Work order:
Using the listing below, extract each line that has the word "none" in it.

Provided records:
· · ·
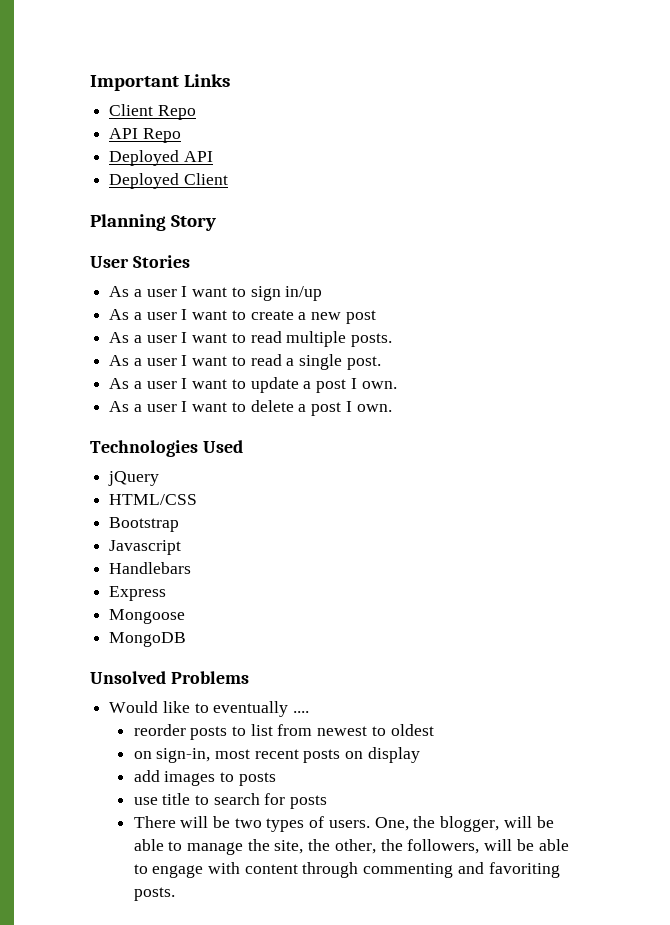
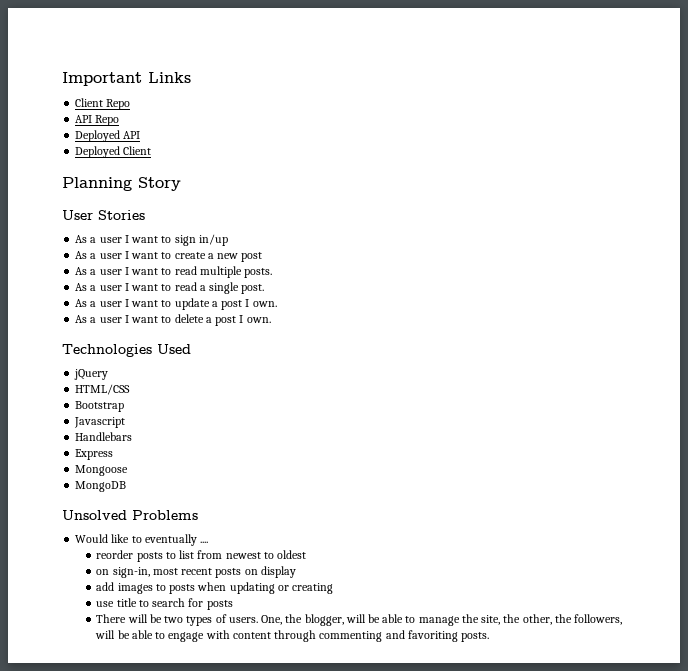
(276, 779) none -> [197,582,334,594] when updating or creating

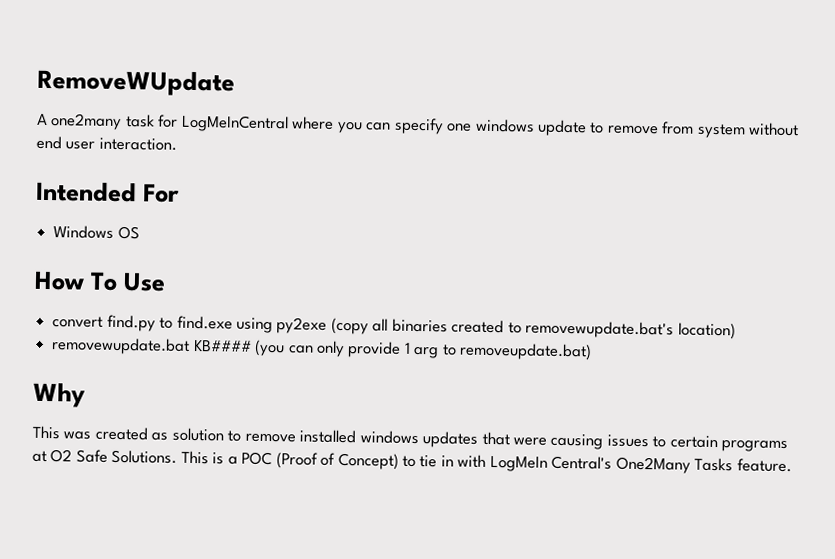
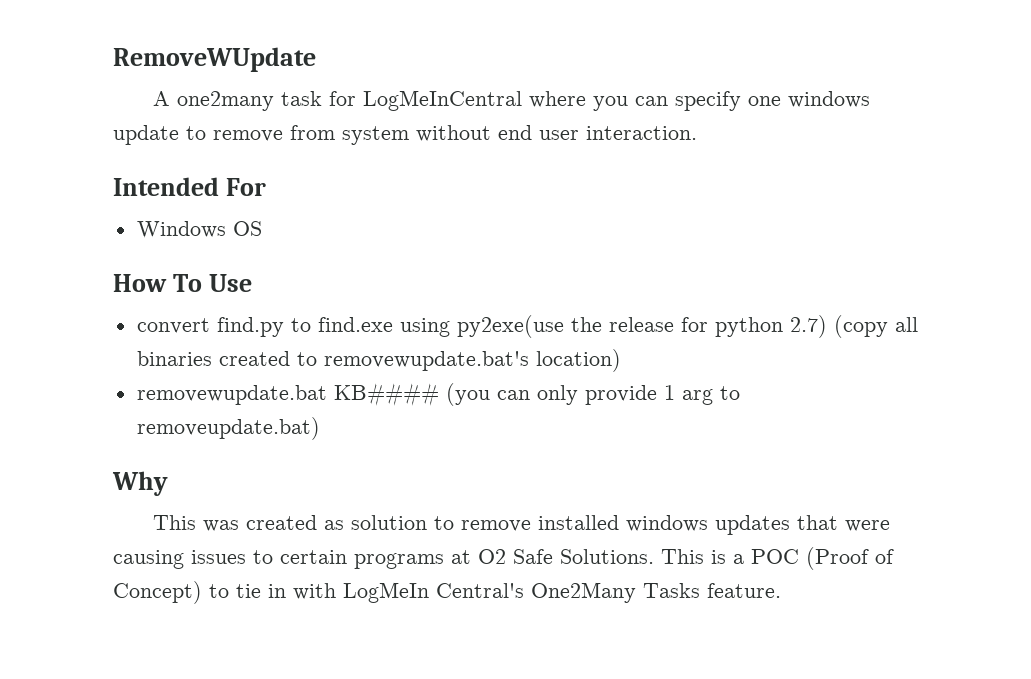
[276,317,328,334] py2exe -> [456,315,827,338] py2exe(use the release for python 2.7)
· · ·
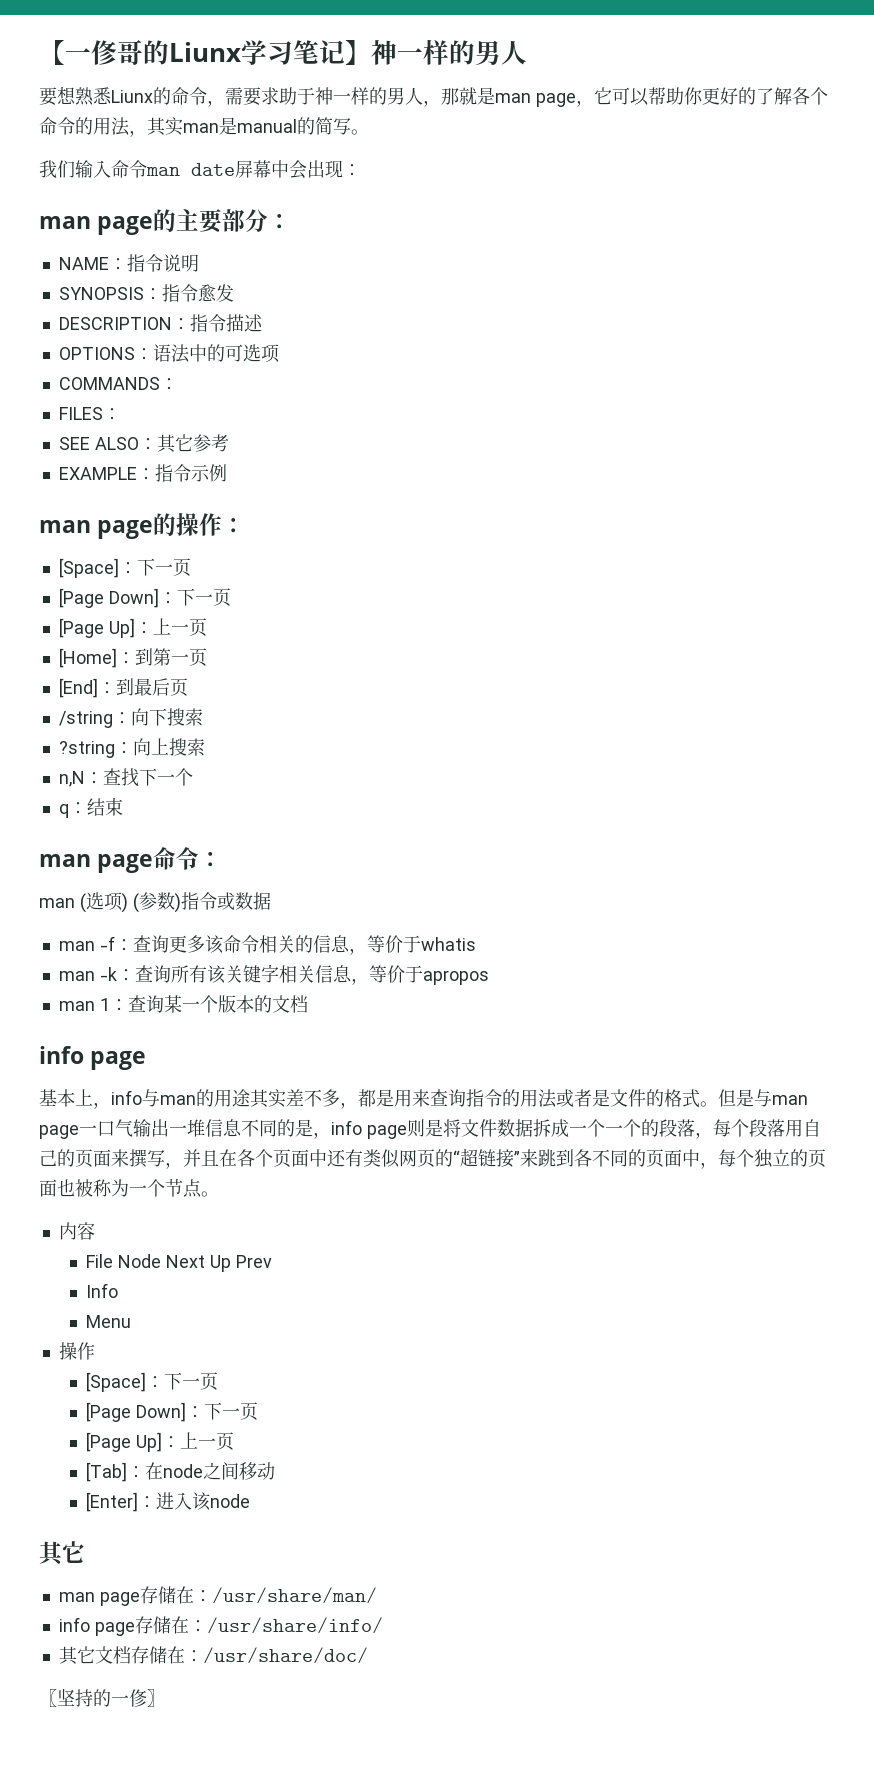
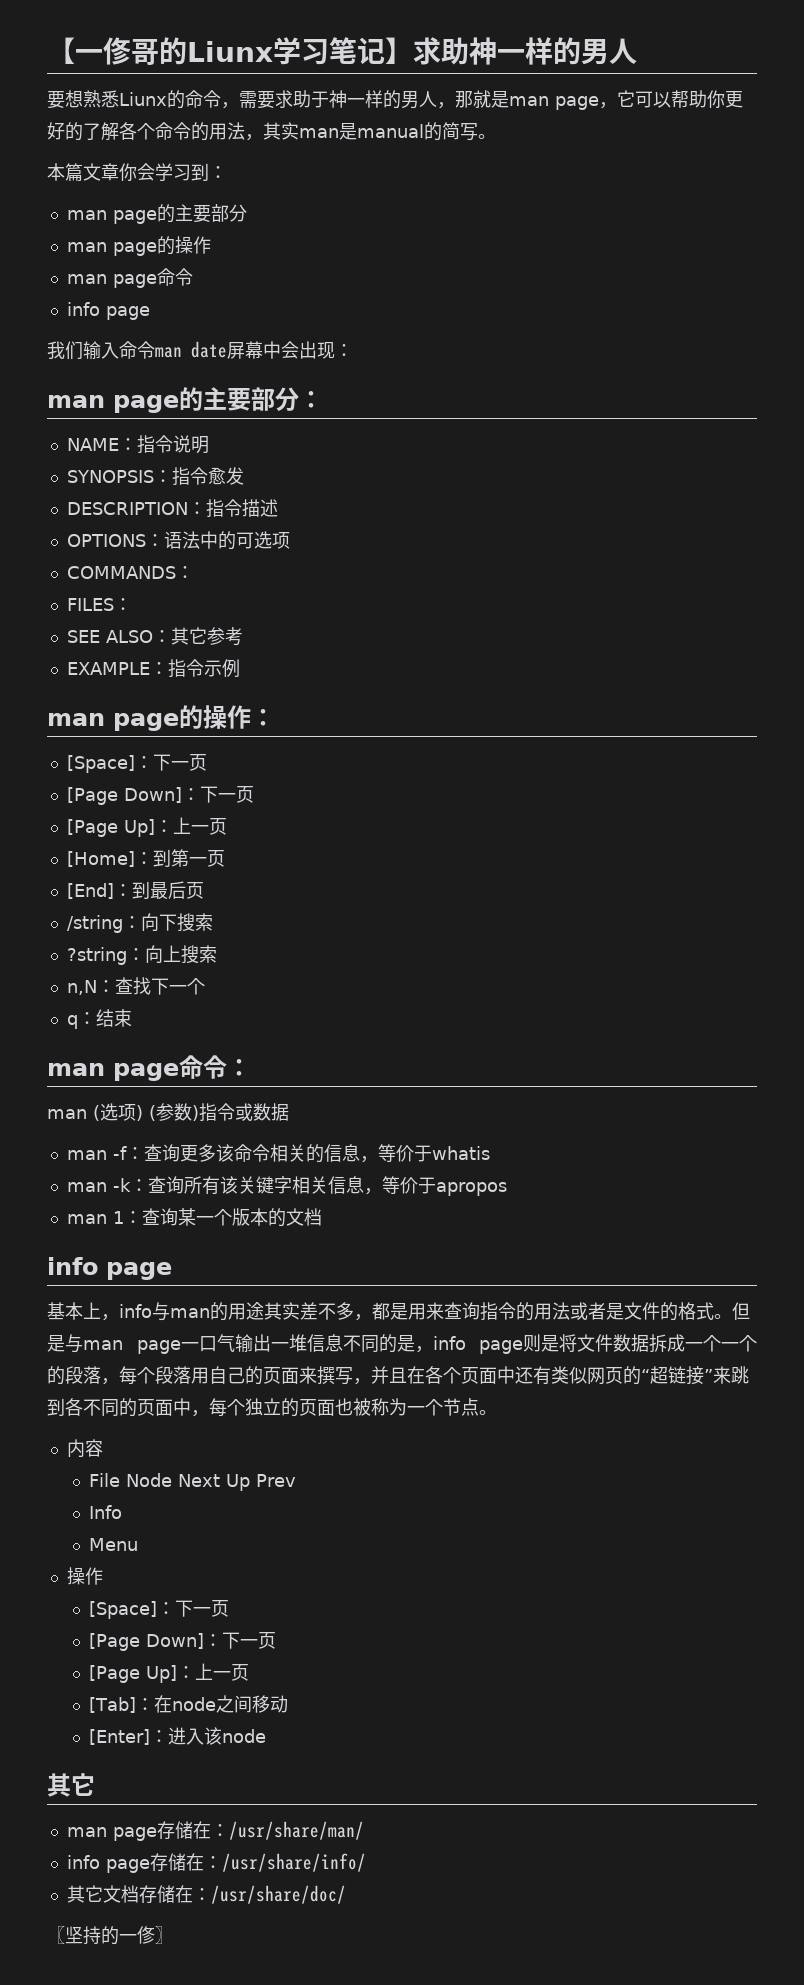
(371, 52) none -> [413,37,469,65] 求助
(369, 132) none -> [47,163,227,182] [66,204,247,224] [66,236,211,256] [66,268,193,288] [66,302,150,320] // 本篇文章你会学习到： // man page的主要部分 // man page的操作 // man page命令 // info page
· · ·
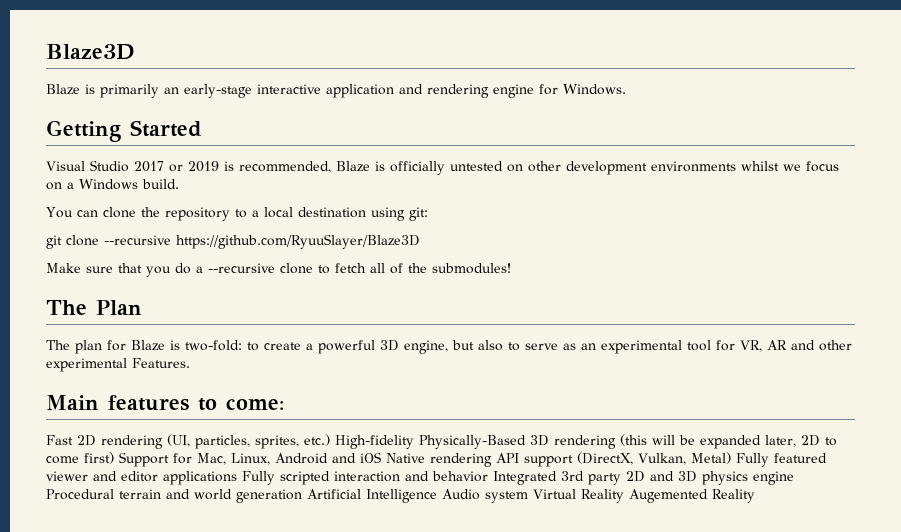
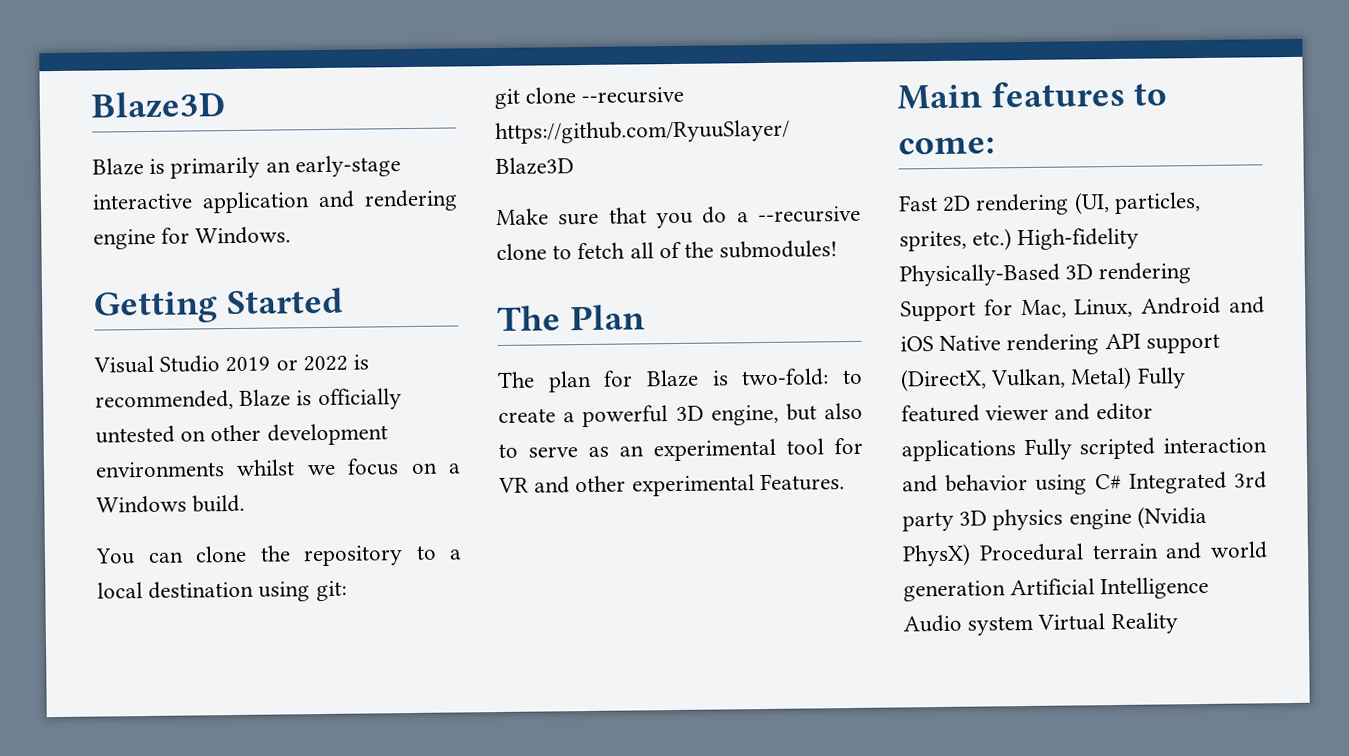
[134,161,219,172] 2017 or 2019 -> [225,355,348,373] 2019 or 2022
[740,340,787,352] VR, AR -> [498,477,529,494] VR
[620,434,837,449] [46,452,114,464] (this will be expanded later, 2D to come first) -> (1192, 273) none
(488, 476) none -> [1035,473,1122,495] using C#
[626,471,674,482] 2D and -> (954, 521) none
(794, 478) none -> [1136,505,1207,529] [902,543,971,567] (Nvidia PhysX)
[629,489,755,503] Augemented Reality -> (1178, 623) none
· · ·
Response to the exercise:
(276, 779) none -> [197,582,334,594] when updating or creating
(371, 52) none -> [413,37,469,65] 求助
(369, 132) none -> [47,163,227,182] [66,204,247,224] [66,236,211,256] [66,268,193,288] [66,302,150,320] // 本篇文章你会学习到： // man page的主要部分 // man page的操作 // man page命令 // info page
[620,434,837,449] [46,452,114,464] (this will be expanded later, 2D to come first) -> (1192, 273) none
(488, 476) none -> [1035,473,1122,495] using C#
[626,471,674,482] 2D and -> (954, 521) none
(794, 478) none -> [1136,505,1207,529] [902,543,971,567] (Nvidia PhysX)
[629,489,755,503] Augemented Reality -> (1178, 623) none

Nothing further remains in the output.